2. Enable community participation and empowerment and civil society engagement

The empowerment of communities—their ownership and control of their own endeavors and destinies—requires full and continuous access by communities to complete, accurate and appropriate information; learning opportunities for health; and establish sustained funding. It is also fundamental, to strengthen health promotion, to have a more meaningful engagement with civil society.

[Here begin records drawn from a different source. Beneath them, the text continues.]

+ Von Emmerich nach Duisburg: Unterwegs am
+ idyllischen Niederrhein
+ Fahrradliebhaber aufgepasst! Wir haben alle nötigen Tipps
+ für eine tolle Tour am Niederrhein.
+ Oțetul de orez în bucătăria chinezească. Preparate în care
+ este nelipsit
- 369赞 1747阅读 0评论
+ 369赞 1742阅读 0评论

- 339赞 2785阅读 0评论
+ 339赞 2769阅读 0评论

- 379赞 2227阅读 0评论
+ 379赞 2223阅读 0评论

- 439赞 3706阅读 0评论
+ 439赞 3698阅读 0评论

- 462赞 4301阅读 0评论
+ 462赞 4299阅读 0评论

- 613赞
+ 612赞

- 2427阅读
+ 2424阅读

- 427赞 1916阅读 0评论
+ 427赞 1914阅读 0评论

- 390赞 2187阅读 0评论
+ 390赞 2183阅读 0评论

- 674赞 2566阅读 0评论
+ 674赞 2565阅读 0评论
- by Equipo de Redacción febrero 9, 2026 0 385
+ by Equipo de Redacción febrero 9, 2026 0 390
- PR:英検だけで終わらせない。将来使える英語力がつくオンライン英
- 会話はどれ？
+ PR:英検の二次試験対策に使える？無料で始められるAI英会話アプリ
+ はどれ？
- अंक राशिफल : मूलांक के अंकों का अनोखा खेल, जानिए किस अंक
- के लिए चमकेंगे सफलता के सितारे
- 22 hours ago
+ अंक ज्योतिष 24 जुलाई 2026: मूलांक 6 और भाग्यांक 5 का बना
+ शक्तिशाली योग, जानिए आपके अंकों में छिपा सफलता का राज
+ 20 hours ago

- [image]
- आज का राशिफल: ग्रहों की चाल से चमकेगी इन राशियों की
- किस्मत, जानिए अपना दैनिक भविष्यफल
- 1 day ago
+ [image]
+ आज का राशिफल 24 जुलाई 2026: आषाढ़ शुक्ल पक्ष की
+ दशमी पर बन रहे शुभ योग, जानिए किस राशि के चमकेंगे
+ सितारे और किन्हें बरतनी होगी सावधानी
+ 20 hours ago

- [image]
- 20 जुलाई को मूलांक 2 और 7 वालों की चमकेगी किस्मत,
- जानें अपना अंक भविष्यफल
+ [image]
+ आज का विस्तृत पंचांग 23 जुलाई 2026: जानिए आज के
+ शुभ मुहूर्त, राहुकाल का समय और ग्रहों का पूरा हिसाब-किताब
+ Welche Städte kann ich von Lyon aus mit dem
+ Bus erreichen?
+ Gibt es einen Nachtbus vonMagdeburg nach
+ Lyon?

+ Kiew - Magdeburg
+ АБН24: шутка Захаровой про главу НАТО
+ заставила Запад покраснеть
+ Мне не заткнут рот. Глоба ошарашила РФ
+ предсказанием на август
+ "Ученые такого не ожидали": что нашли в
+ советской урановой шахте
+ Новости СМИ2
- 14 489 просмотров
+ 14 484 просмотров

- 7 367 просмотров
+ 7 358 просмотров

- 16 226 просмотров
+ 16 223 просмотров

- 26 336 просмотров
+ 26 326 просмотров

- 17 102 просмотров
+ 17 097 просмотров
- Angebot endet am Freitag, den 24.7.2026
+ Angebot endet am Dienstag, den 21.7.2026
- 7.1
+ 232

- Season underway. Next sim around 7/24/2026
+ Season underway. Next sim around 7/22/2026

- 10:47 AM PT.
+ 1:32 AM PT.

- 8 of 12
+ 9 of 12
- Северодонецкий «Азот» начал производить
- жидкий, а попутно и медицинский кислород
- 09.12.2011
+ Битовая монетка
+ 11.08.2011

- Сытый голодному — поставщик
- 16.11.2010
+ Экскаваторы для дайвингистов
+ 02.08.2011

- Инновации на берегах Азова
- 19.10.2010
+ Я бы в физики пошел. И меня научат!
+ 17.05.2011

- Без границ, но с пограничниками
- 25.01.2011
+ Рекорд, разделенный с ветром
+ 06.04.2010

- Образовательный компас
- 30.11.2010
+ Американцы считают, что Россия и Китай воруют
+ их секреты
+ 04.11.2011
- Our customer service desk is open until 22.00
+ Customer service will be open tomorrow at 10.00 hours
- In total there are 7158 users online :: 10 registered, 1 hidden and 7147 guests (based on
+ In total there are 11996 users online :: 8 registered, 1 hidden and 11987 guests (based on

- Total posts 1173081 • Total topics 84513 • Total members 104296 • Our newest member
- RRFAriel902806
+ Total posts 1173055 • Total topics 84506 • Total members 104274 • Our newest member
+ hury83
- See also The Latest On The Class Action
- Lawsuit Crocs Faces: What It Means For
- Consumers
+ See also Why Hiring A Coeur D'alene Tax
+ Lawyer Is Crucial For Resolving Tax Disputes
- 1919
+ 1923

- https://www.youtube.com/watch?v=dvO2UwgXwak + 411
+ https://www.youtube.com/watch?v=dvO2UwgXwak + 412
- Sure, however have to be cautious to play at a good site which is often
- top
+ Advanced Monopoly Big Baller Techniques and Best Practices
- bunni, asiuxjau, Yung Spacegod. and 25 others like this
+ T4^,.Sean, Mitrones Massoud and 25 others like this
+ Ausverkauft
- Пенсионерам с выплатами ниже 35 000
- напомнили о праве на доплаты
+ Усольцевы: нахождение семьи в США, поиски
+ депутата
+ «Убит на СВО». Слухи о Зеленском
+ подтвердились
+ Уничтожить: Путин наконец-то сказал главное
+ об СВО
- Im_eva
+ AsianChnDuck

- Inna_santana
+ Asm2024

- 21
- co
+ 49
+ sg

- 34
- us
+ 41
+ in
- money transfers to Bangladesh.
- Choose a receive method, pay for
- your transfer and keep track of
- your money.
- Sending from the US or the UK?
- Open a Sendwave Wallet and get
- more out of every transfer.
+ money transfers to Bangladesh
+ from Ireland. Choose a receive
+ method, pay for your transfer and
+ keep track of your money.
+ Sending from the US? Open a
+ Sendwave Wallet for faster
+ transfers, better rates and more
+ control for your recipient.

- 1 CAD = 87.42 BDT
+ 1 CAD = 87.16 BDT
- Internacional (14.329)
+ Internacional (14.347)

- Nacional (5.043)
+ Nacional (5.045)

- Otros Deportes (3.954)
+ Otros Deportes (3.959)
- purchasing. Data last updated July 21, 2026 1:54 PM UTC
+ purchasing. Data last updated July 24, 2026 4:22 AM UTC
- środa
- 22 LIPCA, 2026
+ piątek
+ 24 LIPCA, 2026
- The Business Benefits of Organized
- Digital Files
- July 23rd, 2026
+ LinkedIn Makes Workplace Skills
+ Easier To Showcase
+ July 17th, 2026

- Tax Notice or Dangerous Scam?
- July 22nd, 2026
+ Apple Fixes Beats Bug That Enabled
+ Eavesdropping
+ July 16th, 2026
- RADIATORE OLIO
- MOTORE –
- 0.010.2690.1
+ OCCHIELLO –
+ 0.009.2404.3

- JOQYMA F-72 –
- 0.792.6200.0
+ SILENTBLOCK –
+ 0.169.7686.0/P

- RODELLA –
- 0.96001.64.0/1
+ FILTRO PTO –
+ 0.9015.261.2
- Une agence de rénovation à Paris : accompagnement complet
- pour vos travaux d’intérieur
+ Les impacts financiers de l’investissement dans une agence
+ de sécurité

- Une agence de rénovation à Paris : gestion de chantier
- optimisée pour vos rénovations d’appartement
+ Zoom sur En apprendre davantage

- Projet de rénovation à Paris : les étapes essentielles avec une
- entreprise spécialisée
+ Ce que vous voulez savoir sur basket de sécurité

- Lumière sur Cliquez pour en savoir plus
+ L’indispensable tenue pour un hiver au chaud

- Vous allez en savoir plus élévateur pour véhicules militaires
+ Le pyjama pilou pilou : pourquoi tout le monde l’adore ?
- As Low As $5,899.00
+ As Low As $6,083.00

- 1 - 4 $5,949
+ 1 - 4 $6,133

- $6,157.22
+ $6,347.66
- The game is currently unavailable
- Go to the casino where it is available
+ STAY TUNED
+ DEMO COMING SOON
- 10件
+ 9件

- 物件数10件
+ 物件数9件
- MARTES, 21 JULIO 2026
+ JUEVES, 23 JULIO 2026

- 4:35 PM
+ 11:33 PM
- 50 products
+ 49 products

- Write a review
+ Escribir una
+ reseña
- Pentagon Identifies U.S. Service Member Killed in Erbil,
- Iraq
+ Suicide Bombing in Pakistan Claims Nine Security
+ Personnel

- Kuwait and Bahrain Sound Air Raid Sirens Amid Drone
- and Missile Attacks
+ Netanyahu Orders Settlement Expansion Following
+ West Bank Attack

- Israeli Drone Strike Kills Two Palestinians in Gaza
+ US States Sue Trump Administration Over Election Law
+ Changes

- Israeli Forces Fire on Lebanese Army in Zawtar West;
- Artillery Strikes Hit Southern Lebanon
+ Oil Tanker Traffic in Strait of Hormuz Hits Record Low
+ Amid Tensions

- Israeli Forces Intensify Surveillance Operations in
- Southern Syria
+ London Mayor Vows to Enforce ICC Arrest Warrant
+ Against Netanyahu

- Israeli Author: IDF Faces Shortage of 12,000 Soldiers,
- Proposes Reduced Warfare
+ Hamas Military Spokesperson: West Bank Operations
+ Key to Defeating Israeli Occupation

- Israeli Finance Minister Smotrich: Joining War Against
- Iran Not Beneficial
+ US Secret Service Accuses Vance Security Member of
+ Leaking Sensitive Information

3. Enhance good governance and intersectoral work to improve health and wellbeing and address the social determinants of health

Good governance means that governments have the fundamental responsibility at global, national, and local levels to develop policies for health and social justice through democratic processes that benefit the whole of society. By emphasizing the importance of promoting and integrating health across all sectors and policy areas, using the health in all policies approach, it also builds the capacity of health policy professionals to recognize and support the development goals of other sectors.

4. Strengthen health systems and services through health promotion

From the Alma Ata Declaration in 1978 to the Astana Declaration in 2018, Health Promotion and Primary Health Care have been recognized as complementary strategies to strengthen health systems for equitable health outcomes. The starting point is the recognition of health as a human right and as a component and condition of sustainable development.

Focused on reducing health inequities and promoting health and well-being, the Strategy and Plan of Action emphasizes the role of intersectoral work and participation across all 4 strategic lines.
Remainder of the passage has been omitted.